The World's Top 40 Ammonia Buyers
New Fertecon report ranks and profiles the world's 40 biggest ammonia buyers
We have compiled a list of what we think are the world's forty biggest buyers of ammonia in 2019 and we look at them in the context of the industries they are in, as well geographically.
The focus of our report is not the traders, trader-producers or terminal operators which fill the majority of the places in our top 10 and who are regularly covered in Fertecon's Ammonia Outlook reports, but what we would define as the "true" end-users, although this turns out to be quite a subjective exercise. If a company has a 30% or 50% share in the owner ship of an ammonia plant and yet off-takes the full volume is that a purchase of the full volume, or a pro-rated volume? It probably depends on individual agreements for such a shareholding but in discussing traders purchase volumes we aim to show the volume they move as well as the volume they say they buy.

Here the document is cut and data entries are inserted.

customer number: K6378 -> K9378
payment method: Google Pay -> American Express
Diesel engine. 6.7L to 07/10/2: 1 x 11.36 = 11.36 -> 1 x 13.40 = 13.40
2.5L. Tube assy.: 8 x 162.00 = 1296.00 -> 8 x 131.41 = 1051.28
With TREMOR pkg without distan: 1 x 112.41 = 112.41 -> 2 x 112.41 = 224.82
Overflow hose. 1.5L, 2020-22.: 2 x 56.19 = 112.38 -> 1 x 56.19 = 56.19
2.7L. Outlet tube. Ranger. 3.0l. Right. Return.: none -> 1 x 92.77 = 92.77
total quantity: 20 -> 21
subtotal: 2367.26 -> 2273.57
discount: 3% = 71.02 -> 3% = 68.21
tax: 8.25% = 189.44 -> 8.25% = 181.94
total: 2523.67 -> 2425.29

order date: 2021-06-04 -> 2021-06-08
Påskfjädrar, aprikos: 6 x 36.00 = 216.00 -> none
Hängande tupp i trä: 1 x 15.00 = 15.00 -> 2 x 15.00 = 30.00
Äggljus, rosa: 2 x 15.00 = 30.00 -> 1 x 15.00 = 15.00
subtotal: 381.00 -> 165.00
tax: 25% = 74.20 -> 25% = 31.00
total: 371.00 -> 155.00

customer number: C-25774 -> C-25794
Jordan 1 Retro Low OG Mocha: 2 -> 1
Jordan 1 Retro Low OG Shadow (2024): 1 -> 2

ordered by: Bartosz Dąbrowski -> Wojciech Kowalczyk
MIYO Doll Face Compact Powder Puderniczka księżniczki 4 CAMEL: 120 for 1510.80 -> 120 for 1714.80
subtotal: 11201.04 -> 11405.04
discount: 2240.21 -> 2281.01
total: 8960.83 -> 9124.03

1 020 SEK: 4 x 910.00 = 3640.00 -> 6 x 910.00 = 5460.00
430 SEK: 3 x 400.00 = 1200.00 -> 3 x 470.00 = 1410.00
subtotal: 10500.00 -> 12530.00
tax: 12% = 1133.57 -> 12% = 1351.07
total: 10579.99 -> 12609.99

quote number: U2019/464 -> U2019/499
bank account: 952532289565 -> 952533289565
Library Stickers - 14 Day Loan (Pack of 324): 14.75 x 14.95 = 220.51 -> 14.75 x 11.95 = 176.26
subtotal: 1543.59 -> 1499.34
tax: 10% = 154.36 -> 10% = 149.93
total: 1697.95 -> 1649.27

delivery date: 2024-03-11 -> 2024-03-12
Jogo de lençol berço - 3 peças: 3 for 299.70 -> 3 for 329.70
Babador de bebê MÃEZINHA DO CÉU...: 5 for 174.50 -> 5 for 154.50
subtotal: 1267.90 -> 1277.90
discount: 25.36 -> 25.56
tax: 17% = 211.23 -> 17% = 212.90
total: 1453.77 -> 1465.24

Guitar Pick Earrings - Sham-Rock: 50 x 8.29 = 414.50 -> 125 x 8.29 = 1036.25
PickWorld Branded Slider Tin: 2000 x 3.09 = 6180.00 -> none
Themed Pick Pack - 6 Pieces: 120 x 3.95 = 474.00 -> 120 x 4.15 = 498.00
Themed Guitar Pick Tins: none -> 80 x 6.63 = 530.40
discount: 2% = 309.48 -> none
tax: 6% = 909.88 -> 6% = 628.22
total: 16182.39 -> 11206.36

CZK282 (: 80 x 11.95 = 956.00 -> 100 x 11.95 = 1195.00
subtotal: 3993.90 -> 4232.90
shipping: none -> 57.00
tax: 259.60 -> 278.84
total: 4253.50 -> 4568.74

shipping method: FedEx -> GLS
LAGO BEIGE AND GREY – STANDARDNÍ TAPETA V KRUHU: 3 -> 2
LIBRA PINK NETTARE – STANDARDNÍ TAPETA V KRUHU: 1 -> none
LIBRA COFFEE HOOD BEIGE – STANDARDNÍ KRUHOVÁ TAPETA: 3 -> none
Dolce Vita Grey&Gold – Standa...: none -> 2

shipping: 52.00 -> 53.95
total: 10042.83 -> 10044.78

The biggest ammonia buyer in 2019 by quite a significant margin, is Trammo with close to 3 million t traded. We include Trammo in our first section on what we call pure traders, along with Mitsubishi (number 6 on our list) and Mitsui (8). All three of these companies have ammonia off-take agreements and Mitsubishi is a 30% owner of an ammonia plant, but we think it is more trading than producing. We do not include to our list those traders who sell their own produced ammonia (Nutrien, Sabic, Parna Raya) or sell on behalf or on long term agreement with only one producer, such as Ameropa (Togliatti), Muntajat (QAFCO), Raintrade (Iranian producers). Some of these are spot buyers but not in 2019 for volumes large enough to count in our ranking.
In the following section on producer traders we have Yara the second biggest ammonia buyer in the world and the second biggest producer! We also cover BASF (10) and Koch Industries (13) in this grouping.
Our third grouping of trader buyers is for the terminal operators. LFC is number 9 on our list of top buyers but only uses abut 20,000t/y ammonia itself. In contrast the other big Korea importer-NCC (11) is a substantial user in its own right, although still using less than 50% of the volume it imports. Our third terminal operator is difficult to pin down. Hengrun-Gemoil (22). Hengrun has the lease on the ammonia tanks in Zhanjiang, and is a major seller of the ammonia imported, but most if not all of the buying for import into these tanks is handled by its partner Gemoil.
Sixteen of our top ammonia buyers are primarily fertilizer producers with the biggest buyers focused on ammonium phosphate fertilizer production ie OCP (3), Mosaic (4), IFFCO (5), CIL (12), Yuntianhua (26) and JPMC (38). Inevitably there is some mixing, and fertilizer producers can be industrial nitrogen producers and-as in the case of Pemex (7) - also significant ammonia traders. We should also stress that there is double counting in these numbers, eg with Trammo buying to sell to another buyer in our list. Besides Pemex, our other mixed fertilizer buyers are Toros (16), Fertiberia (24), Agropolychim (27), Bagfas (31), TFC (34) and Lovochemie (37).
After Fertilizers we look at the various industrial nitrogen sectors-non fertilizer users of ammonia. We have five of our top buyers mainly producing caprolactam: Highsun (17), Ube (19), Lanxess (23), CPDC (28) and Capro Corp. (39). It is also important to point out BASF, listed above as a producer - trader, is the second biggest caprolactam producer in the world and one of the leading producers of both MDI-TDI and Ethanolamines, products which consume ammonia and feature later in this report.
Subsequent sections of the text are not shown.